The Botany of Lord Auckland's Group and Campbell's Island  is a description of the plants discovered in those islands during the Ross expedition written by Joseph Dalton Hooker and published by Reeve Brothers in London between 1844 and 1845. Hooker sailed on HMS Erebus as assistant surgeon. It was the first in a series of four Floras in the Flora Antarctica, the others being the Botany of Fuegia, the Falklands, Kerguelen's Land, Etc. (1845–1847), the Flora Novae-Zelandiae (1851–1853), and the Flora Tasmaniae (1853–1859). They were "splendidly" illustrated by Walter Hood Fitch.

The larger part of the plant specimens collected during the Ross expedition are now part of the Kew Herbarium.

Context 

The British government fitted out an expedition led by James Clark Ross to investigate magnetism and marine geography in high southern latitudes, which sailed with two ships, HMS Terror and HMS Erebus on 29 September 1839 from Chatham.

The ships arrived, after several stops, at the Cape of Good Hope on 4 April 1840. On 21 April the giant kelp Macrocystis pyrifera was found off Marion Island, but no landfall could be made there or on the Crozet Islands due to the harsh winds.
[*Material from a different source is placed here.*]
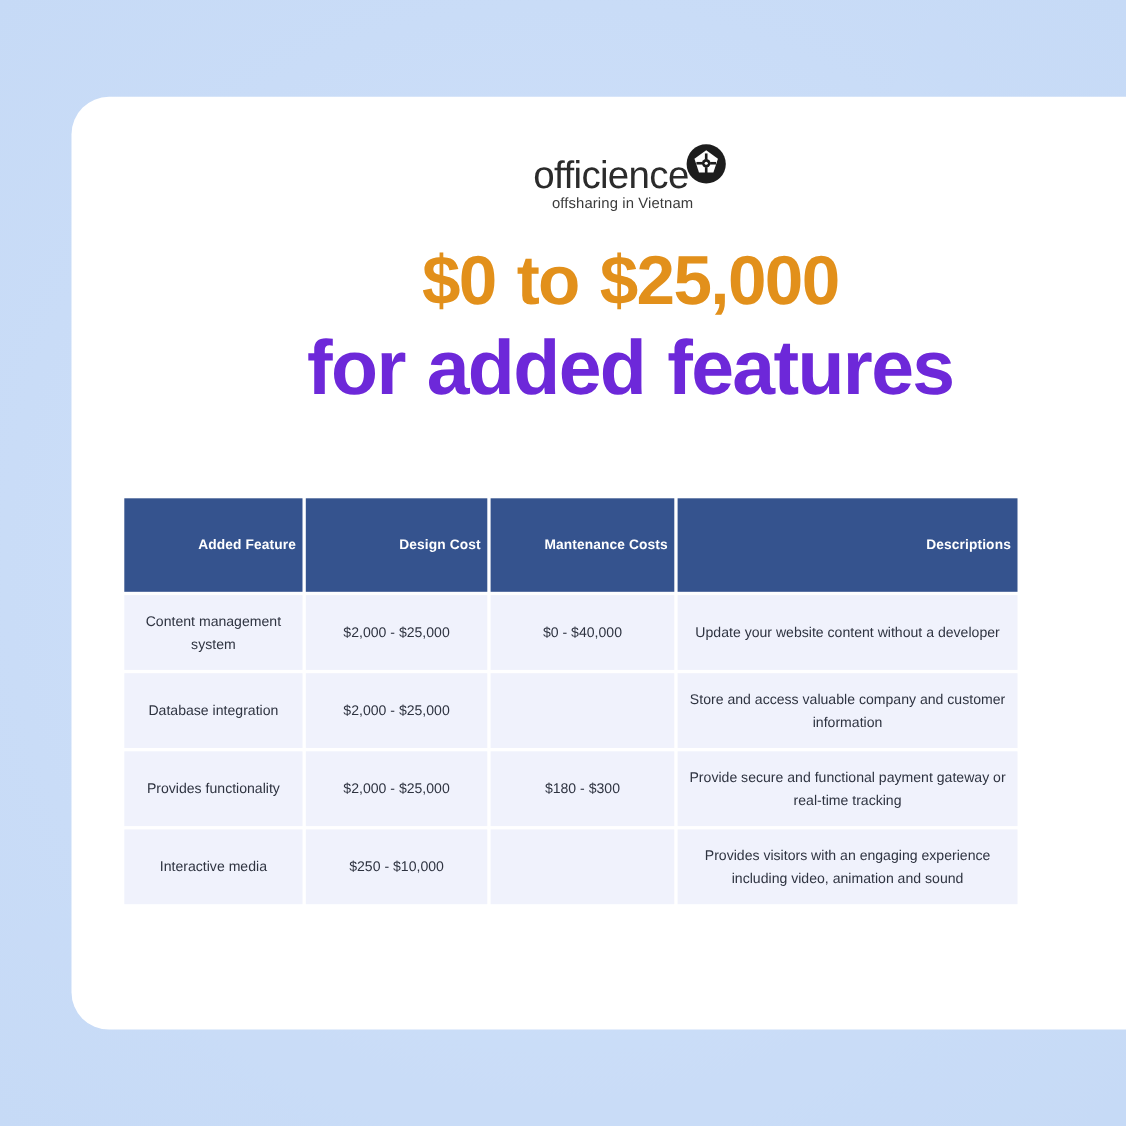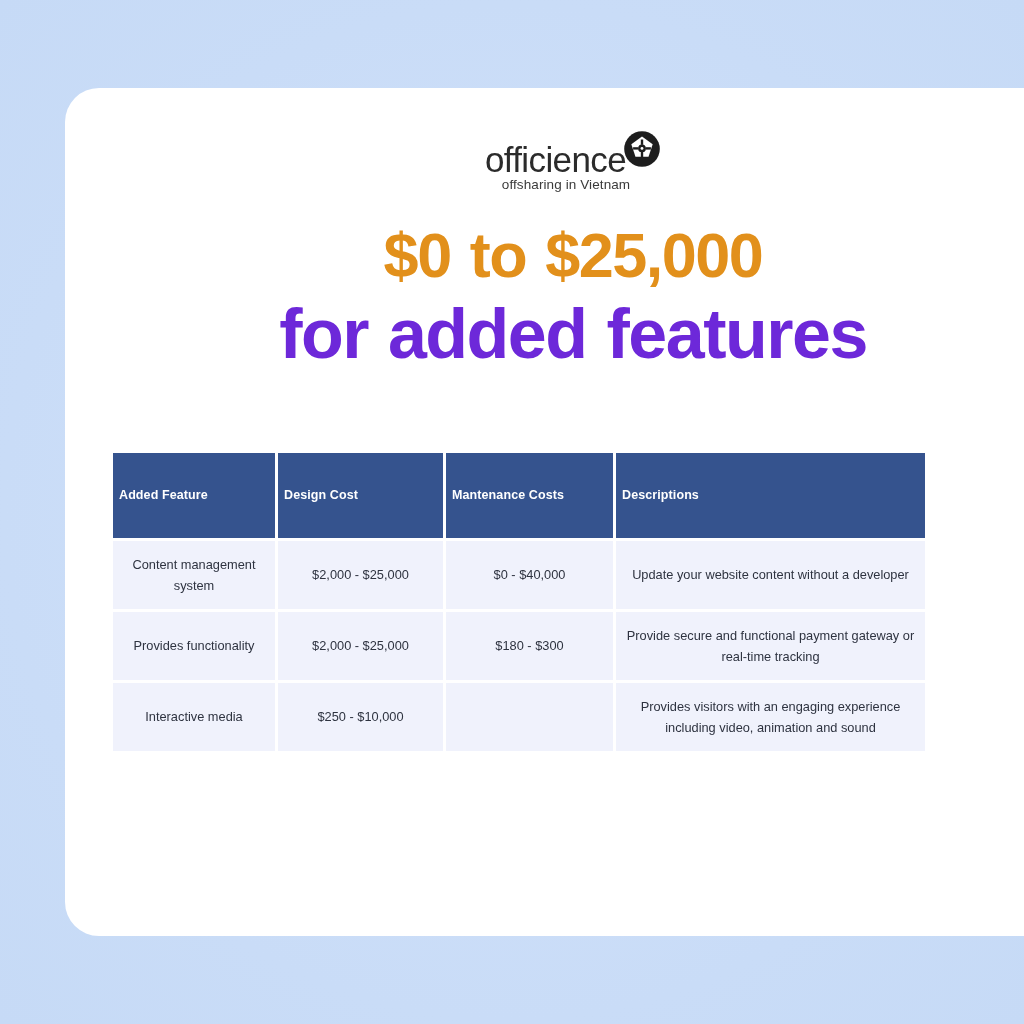"Added Feature" #pricing-table thead th { text-align: left -> right }
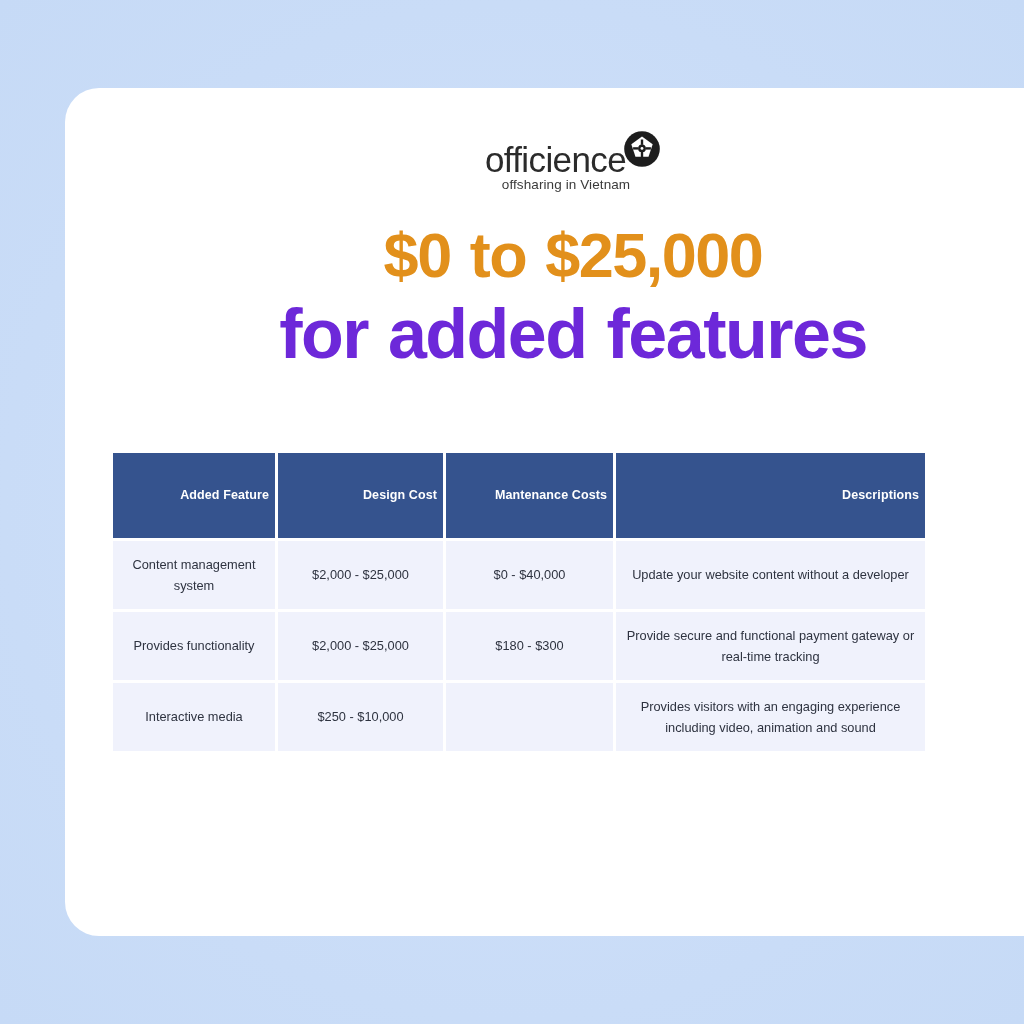"Database integration" tr { html: none -> <tr> <td>Database integration</td> <td>$2,000 - $25,000</td> <td></td> <td>Store and access valuable company and customer information</td> </tr> }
On 12 May the ships anchored at Christmas Harbour for two and a half months, during which all the plant species previously encountered by James Cook on the Kerguelen Islands were collected. On 16 August they reached the River Derwent, remaining in Tasmania until 12 November. A week later the flotilla stopped at Lord Auckland's Islands and Campbell's Island for the spring months.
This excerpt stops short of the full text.